[Start of section]
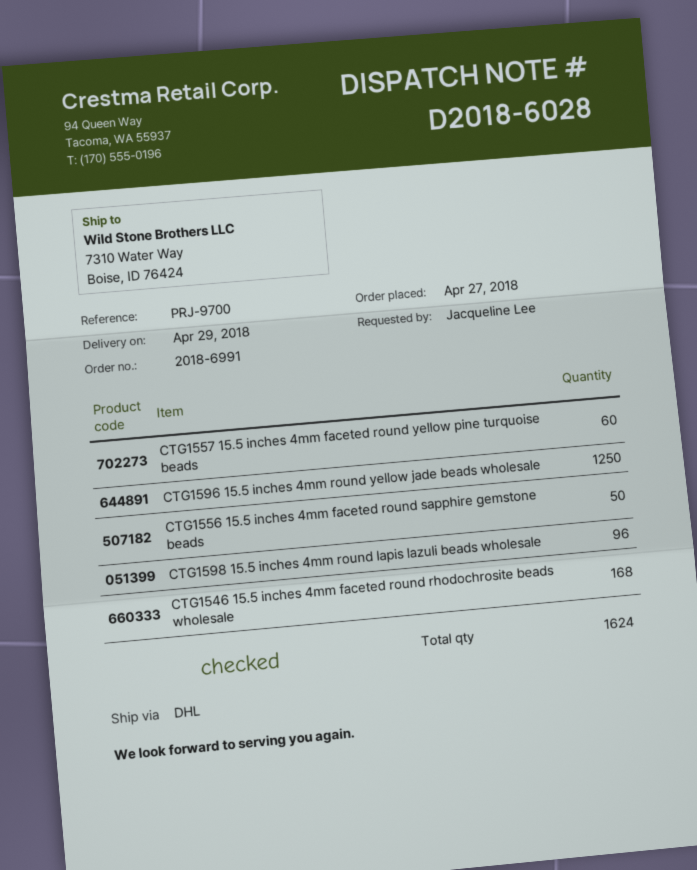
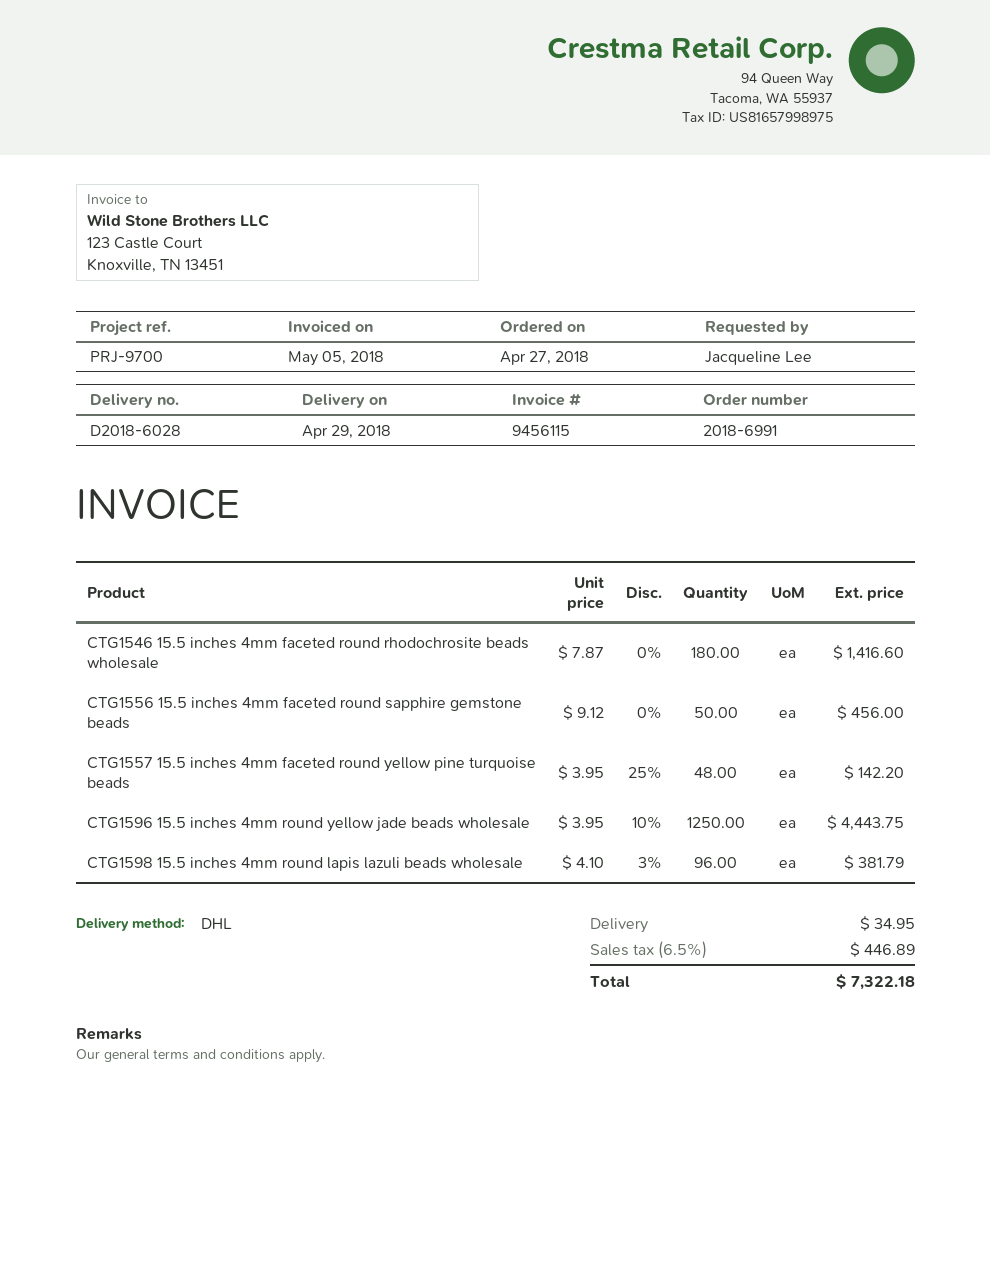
CTG1557 15.5 inches 4mm faceted round yellow pine turquoise beads: 60 -> 48
CTG1546 15.5 inches 4mm faceted round rhodochrosite beads wholesale: 168 -> 180

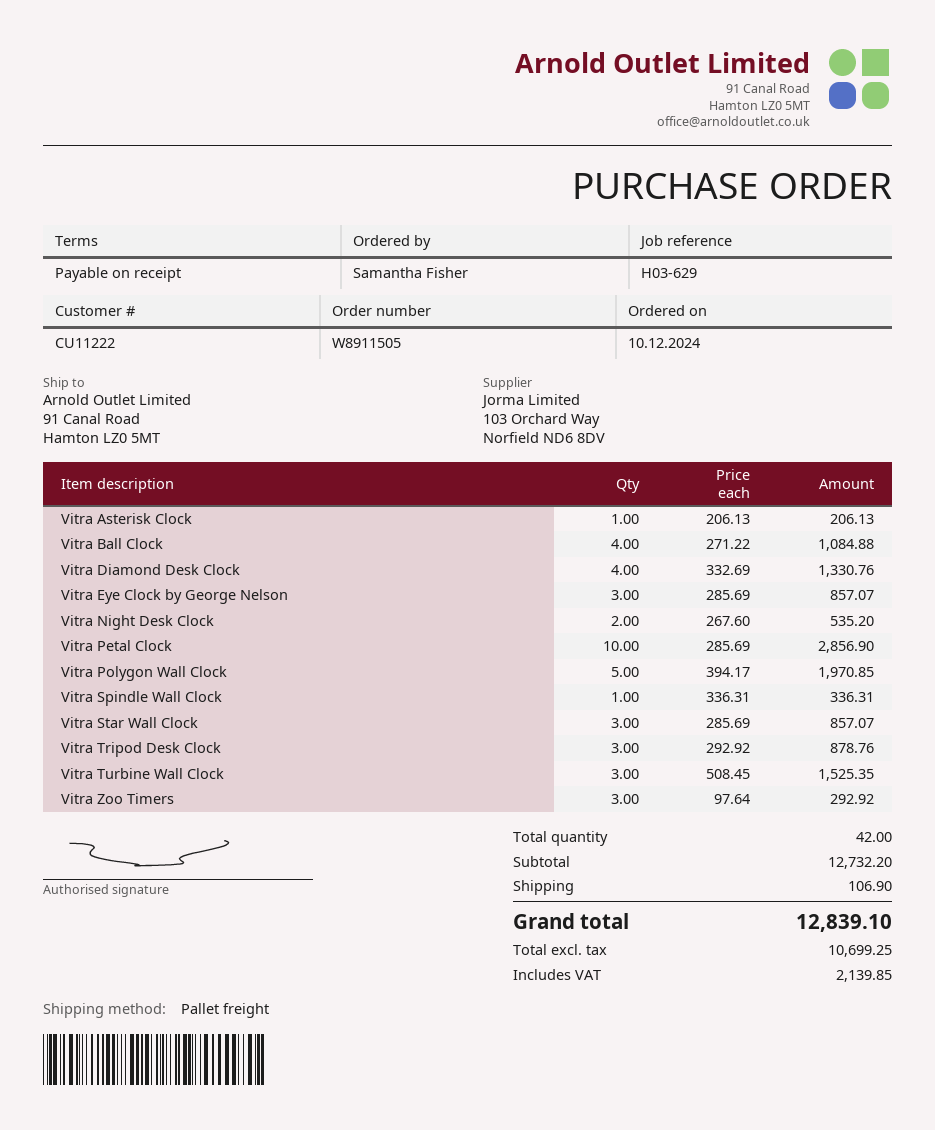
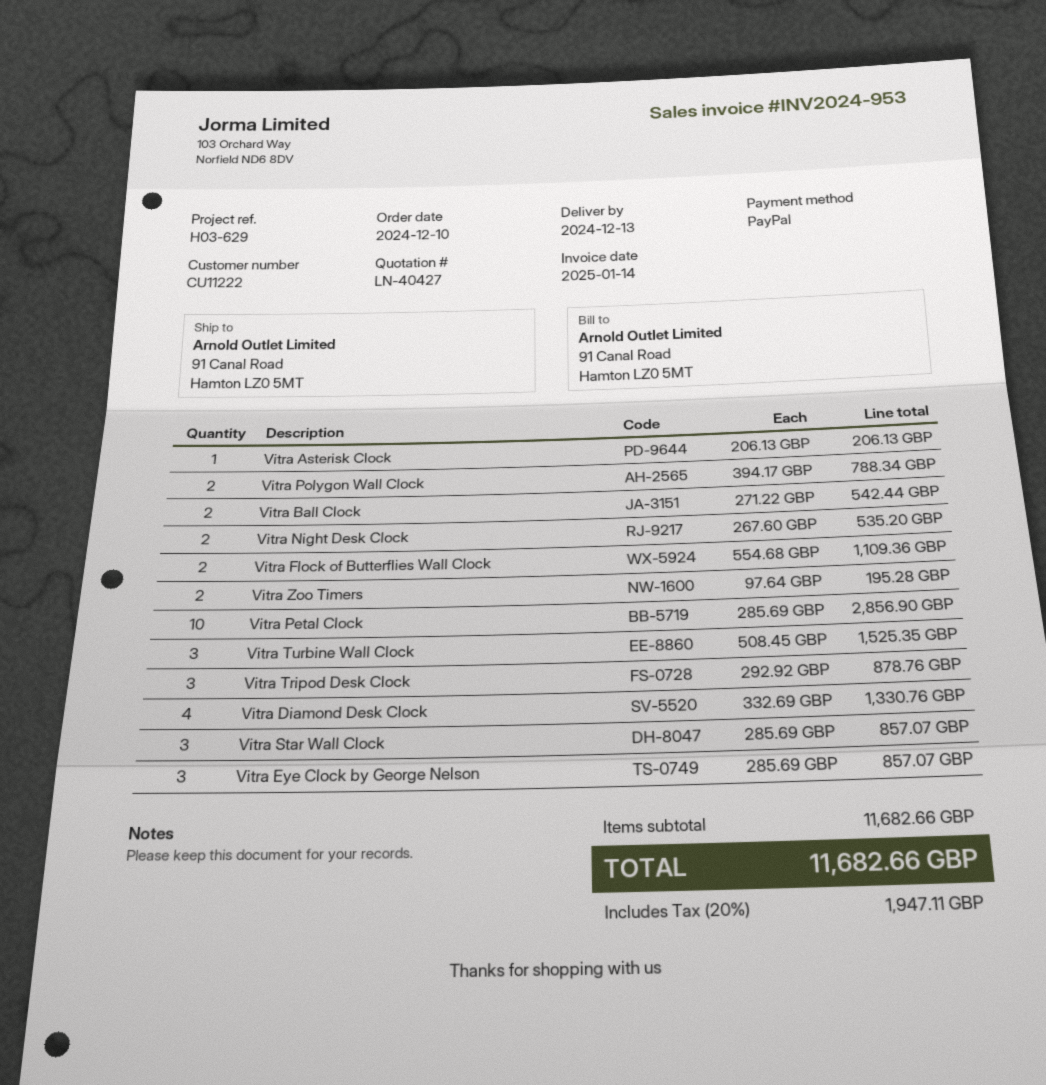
Vitra Ball Clock: 4 x 271.22 = 1084.88 -> 2 x 271.22 = 542.44
Vitra Polygon Wall Clock: 5 x 394.17 = 1970.85 -> 2 x 394.17 = 788.34
Vitra Spindle Wall Clock: 1 x 336.31 = 336.31 -> none
Vitra Zoo Timers: 3 x 97.64 = 292.92 -> 2 x 97.64 = 195.28
Vitra Flock of Butterflies Wall Clock: none -> 2 x 554.68 = 1109.36
subtotal: 12732.20 -> 11682.66
shipping: 106.90 -> none
tax: 2139.85 -> 1947.11
total: 12839.10 -> 11682.66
[End of section]
--- YOUR TASK ---
Search the listing above for the string "inches" and return each line it appears on.

--- WORKED SOLUTION ---
CTG1557 15.5 inches 4mm faceted round yellow pine turquoise beads: 60 -> 48
CTG1546 15.5 inches 4mm faceted round rhodochrosite beads wholesale: 168 -> 180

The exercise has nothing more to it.